** Exercise data follows **

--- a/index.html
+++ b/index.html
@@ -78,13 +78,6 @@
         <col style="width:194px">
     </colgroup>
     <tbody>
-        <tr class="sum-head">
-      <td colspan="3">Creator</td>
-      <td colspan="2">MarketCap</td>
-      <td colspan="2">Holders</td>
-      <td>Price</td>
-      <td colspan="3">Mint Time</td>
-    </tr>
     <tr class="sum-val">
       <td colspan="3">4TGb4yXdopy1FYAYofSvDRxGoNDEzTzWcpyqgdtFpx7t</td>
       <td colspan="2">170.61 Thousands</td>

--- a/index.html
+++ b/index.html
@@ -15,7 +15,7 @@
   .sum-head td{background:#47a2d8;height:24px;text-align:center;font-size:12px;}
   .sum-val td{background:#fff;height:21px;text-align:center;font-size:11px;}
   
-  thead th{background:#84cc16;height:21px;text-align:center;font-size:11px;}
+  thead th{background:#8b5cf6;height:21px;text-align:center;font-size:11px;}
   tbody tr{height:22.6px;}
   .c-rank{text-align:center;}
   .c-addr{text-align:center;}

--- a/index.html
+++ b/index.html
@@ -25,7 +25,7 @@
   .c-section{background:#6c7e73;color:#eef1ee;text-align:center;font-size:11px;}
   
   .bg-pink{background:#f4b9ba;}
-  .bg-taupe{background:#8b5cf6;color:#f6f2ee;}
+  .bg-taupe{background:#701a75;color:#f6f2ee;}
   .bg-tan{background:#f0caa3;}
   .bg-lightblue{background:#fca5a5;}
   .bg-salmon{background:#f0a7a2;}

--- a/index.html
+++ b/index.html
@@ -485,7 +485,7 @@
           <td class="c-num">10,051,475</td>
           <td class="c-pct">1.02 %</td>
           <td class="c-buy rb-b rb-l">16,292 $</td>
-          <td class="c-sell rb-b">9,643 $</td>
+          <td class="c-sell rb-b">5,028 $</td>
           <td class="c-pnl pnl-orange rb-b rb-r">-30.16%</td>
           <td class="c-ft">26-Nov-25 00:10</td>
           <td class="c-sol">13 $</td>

** End of Exercise data **
** Exercise data follows **

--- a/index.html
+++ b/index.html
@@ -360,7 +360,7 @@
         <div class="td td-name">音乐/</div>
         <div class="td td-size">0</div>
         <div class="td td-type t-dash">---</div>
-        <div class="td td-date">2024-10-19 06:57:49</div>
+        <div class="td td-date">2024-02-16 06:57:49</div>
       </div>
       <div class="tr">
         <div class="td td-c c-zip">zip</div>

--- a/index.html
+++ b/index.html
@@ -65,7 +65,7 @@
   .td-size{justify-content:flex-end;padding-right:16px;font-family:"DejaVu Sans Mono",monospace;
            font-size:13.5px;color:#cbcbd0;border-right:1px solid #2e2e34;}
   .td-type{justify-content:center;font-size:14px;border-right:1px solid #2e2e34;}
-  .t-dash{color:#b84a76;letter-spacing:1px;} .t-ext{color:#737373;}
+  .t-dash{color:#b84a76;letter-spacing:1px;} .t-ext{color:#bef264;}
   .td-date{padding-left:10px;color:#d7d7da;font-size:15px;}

** End of Exercise data **

Using the data above, return every line that contains the string "colspan".

Output for this task:
-      <td colspan="3">Creator</td>
-      <td colspan="2">MarketCap</td>
-      <td colspan="2">Holders</td>
-      <td colspan="3">Mint Time</td>
       <td colspan="3">4TGb4yXdopy1FYAYofSvDRxGoNDEzTzWcpyqgdtFpx7t</td>
       <td colspan="2">170.61 Thousands</td>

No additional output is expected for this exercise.